(Before-and-after change data)
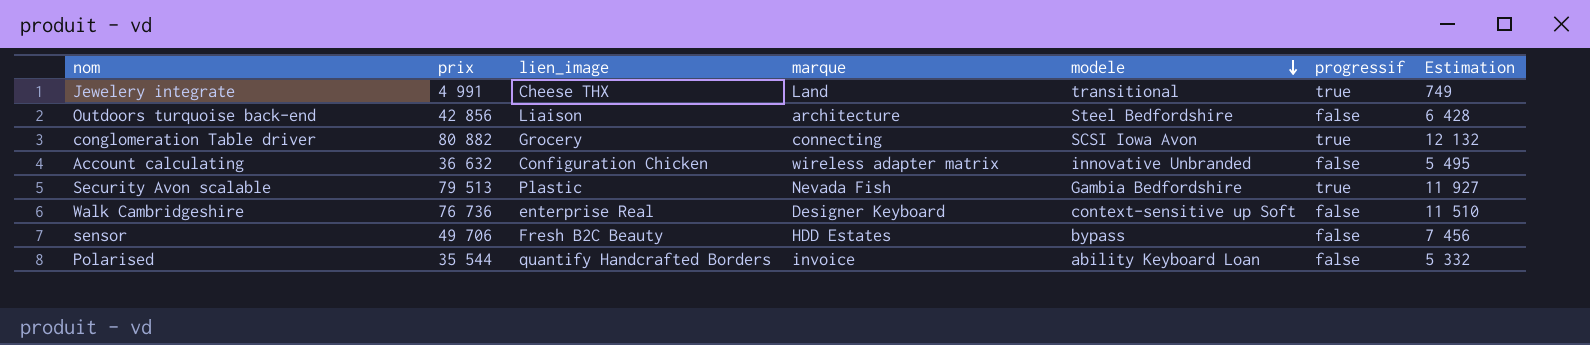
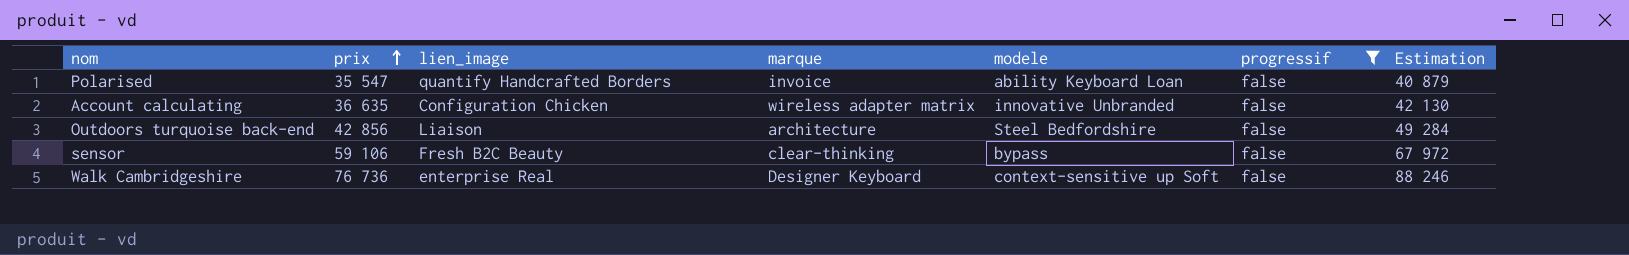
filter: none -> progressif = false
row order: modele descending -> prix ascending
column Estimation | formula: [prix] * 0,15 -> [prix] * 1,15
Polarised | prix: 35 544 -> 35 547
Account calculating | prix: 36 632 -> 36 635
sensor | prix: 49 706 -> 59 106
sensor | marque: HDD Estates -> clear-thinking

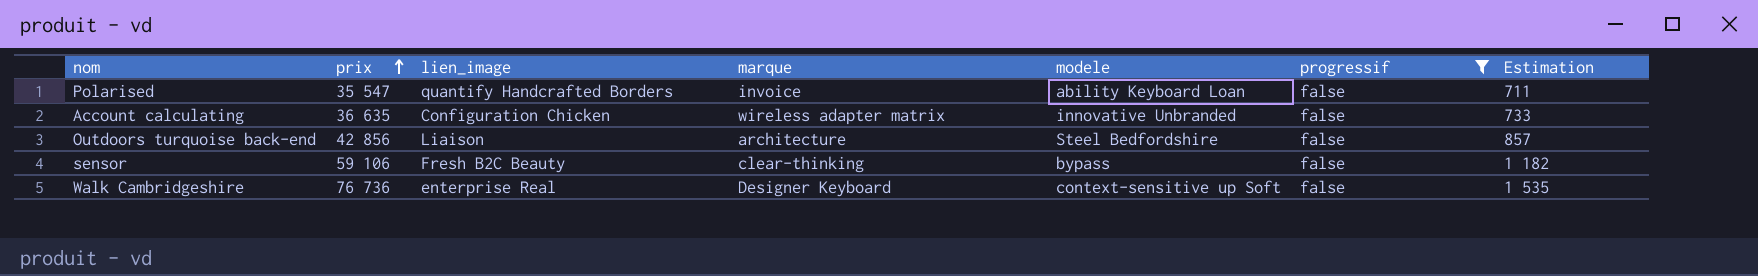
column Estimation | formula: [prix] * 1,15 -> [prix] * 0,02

**What the task asks**
The answer must be the lines above from the line that contains "Polarised | prix: 35 544 -> 35 547" to the final line of the data, word for word, with no pictures.

**Answer to this problem**
Polarised | prix: 35 544 -> 35 547
Account calculating | prix: 36 632 -> 36 635
sensor | prix: 49 706 -> 59 106
sensor | marque: HDD Estates -> clear-thinking

column Estimation | formula: [prix] * 1,15 -> [prix] * 0,02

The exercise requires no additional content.